(Extracted data entries)
════════════════

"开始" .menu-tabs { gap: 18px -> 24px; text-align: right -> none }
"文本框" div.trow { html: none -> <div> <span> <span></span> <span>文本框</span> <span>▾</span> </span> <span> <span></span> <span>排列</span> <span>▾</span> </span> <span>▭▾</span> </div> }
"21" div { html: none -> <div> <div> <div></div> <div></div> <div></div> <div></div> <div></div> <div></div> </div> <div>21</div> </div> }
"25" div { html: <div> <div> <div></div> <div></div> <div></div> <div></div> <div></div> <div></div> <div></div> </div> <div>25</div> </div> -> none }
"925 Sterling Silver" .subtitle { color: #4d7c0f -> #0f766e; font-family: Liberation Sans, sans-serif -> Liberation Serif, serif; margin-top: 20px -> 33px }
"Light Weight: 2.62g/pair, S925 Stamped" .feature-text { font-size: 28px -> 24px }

════════════════

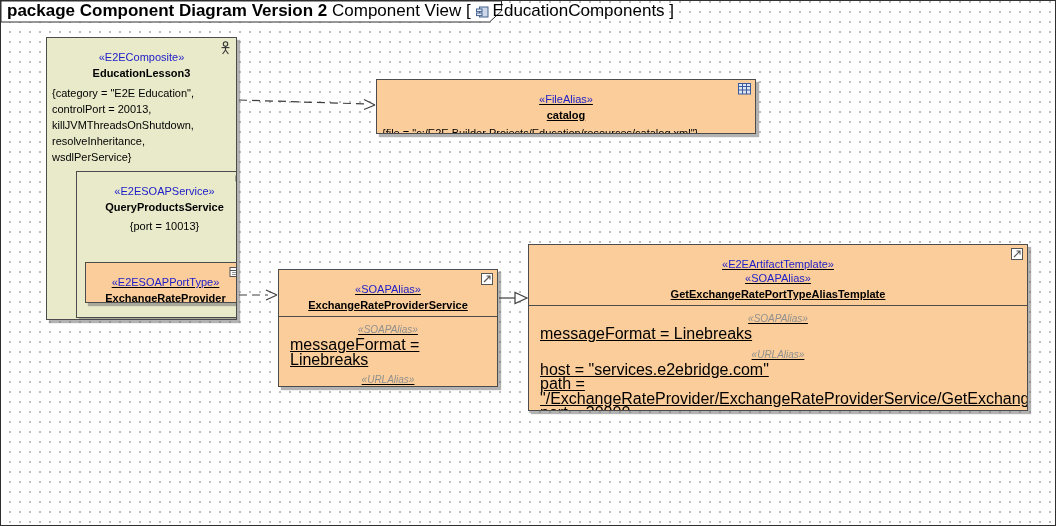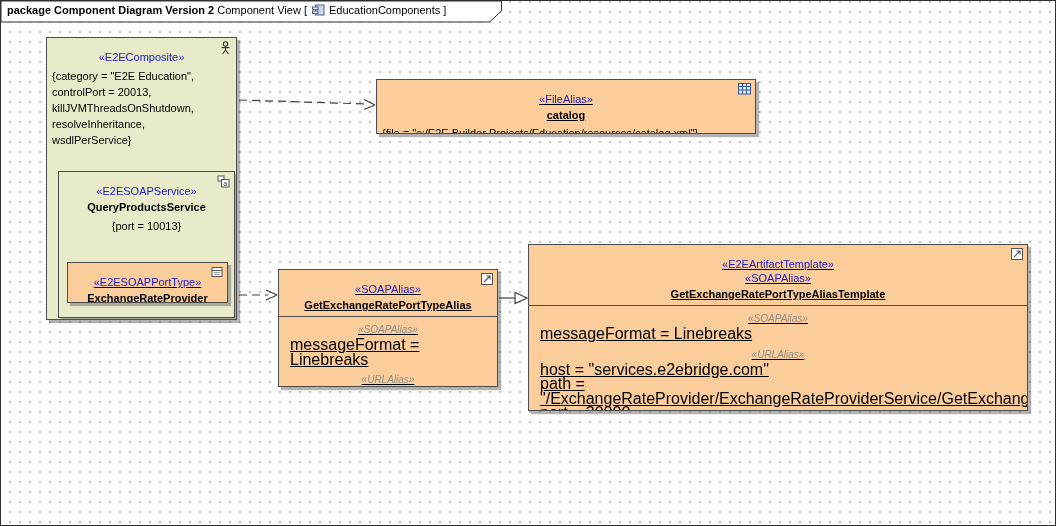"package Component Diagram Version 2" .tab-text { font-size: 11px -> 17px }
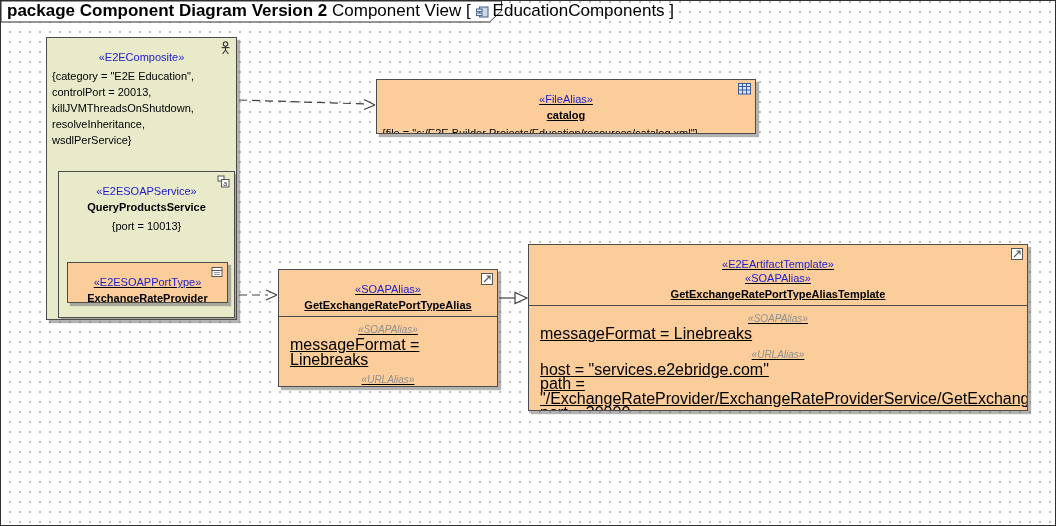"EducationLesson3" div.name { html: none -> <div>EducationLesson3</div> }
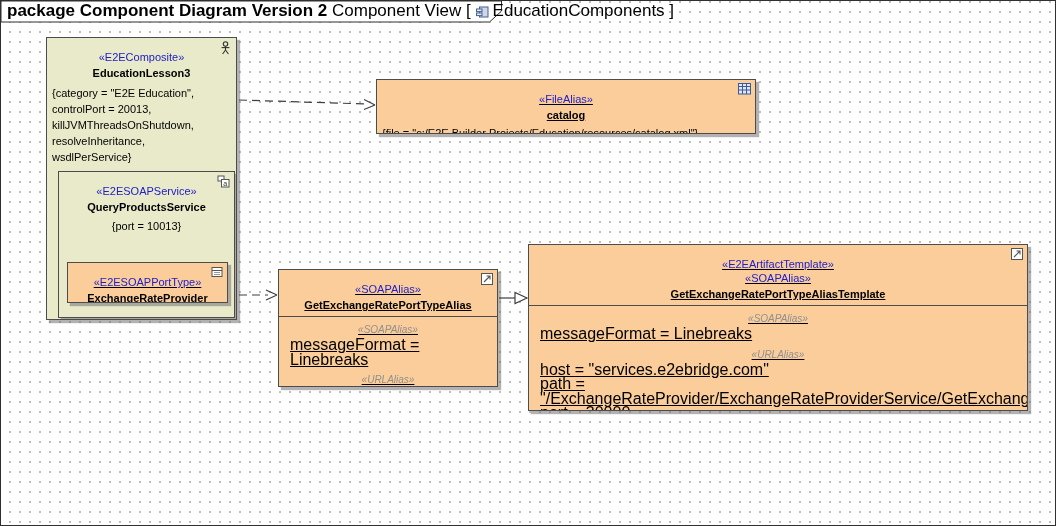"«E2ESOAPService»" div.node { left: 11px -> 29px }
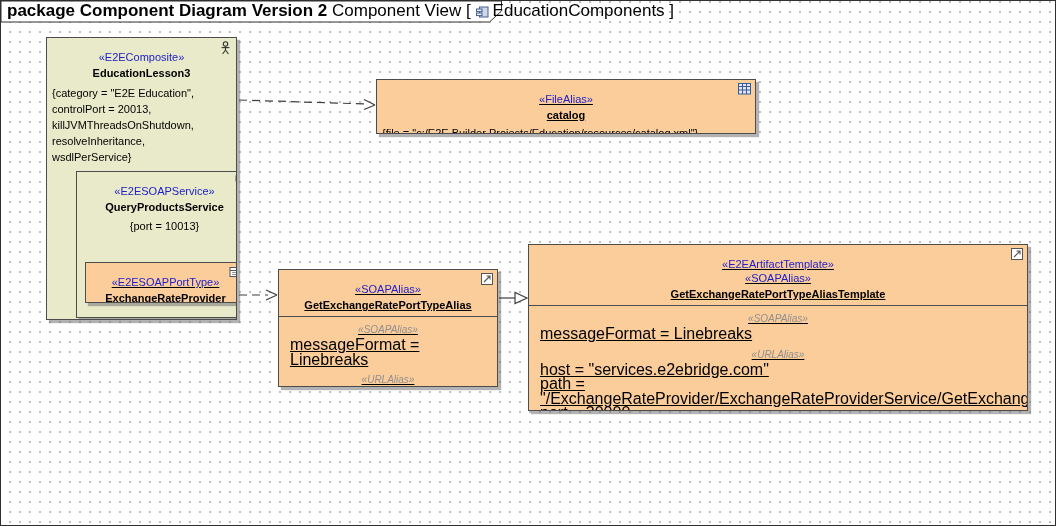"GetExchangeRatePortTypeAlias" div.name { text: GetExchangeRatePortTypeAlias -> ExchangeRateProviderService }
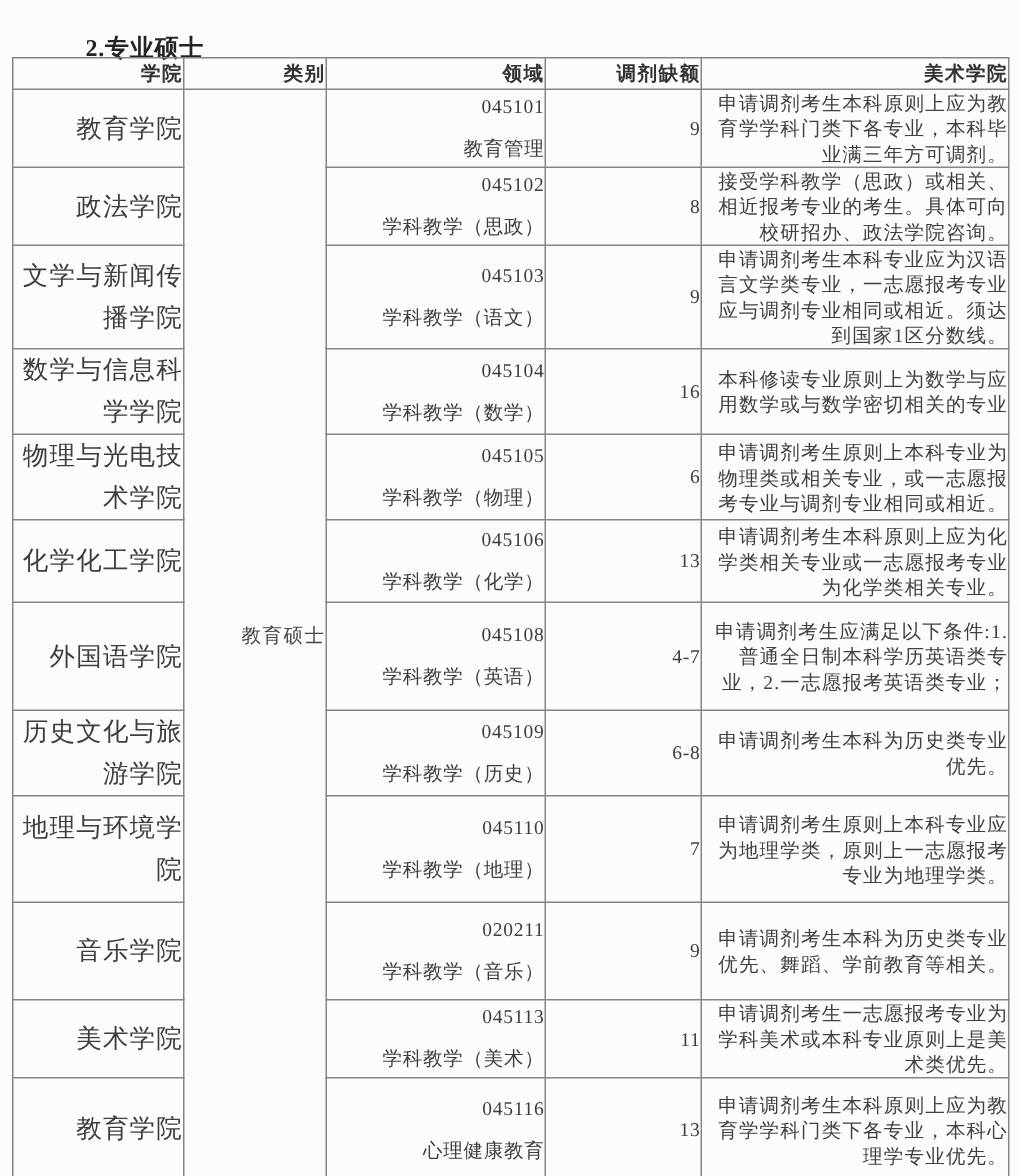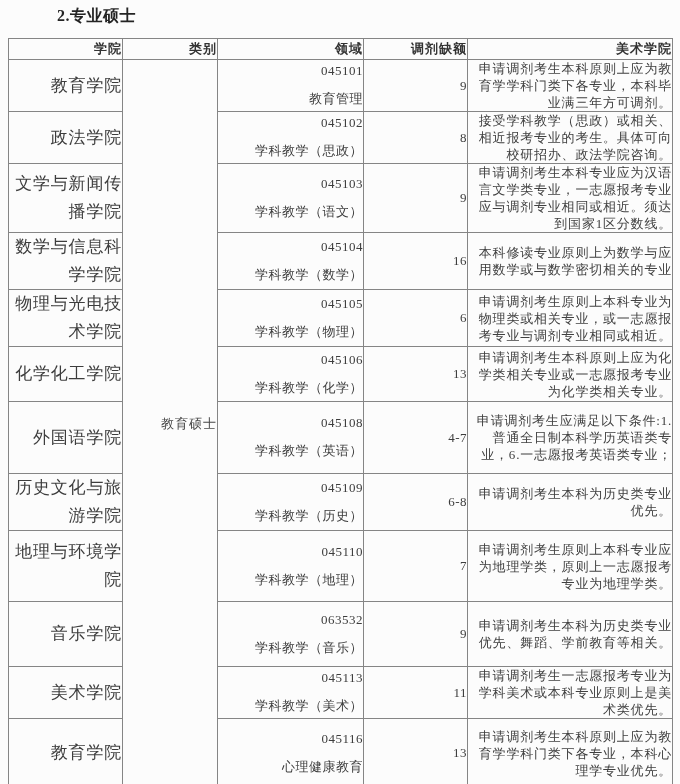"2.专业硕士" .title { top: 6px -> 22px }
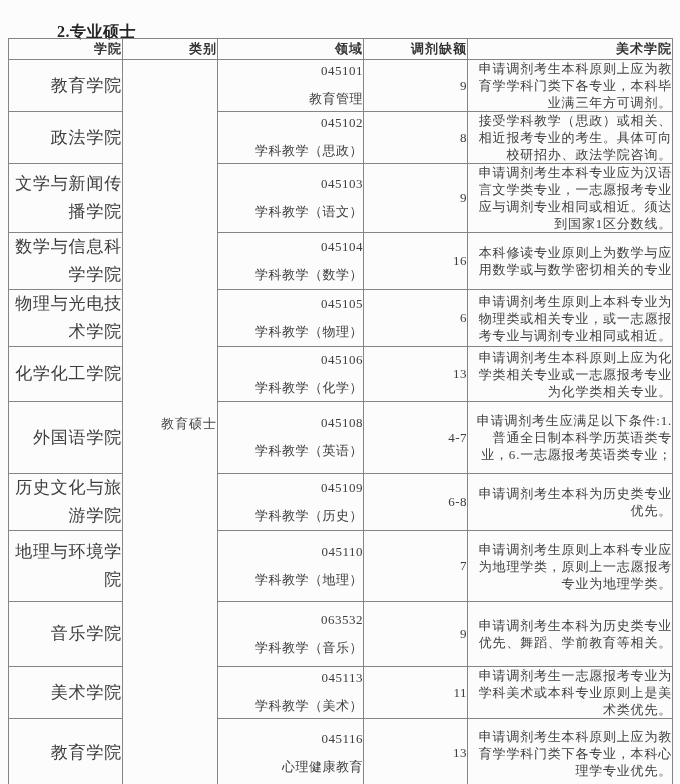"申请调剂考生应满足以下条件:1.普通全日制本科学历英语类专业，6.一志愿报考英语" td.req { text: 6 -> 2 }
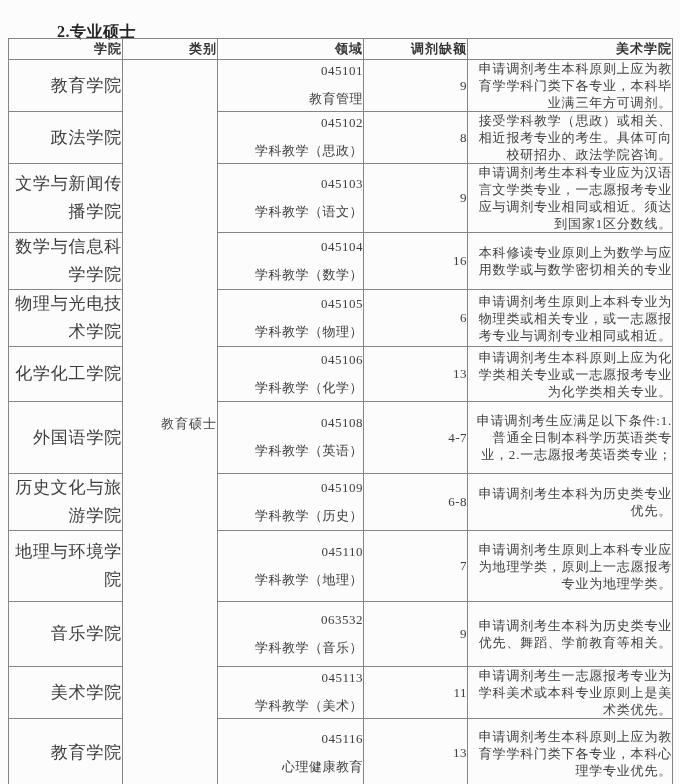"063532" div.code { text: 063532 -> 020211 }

════════════════

» **Goal of the exercise**
Reproduce the entries above exactly, but only the lines between the line holding "gap: 18px ->" and the line holding "html: <div> <div>", inclusive.

» **Answer to the exercise**
"开始" .menu-tabs { gap: 18px -> 24px; text-align: right -> none }
"文本框" div.trow { html: none -> <div> <span> <span></span> <span>文本框</span> <span>▾</span> </span> <span> <span></span> <span>排列</span> <span>▾</span> </span> <span>▭▾</span> </div> }
"21" div { html: none -> <div> <div> <div></div> <div></div> <div></div> <div></div> <div></div> <div></div> </div> <div>21</div> </div> }
"25" div { html: <div> <div> <div></div> <div></div> <div></div> <div></div> <div></div> <div></div> <div></div> </div> <div>25</div> </div> -> none }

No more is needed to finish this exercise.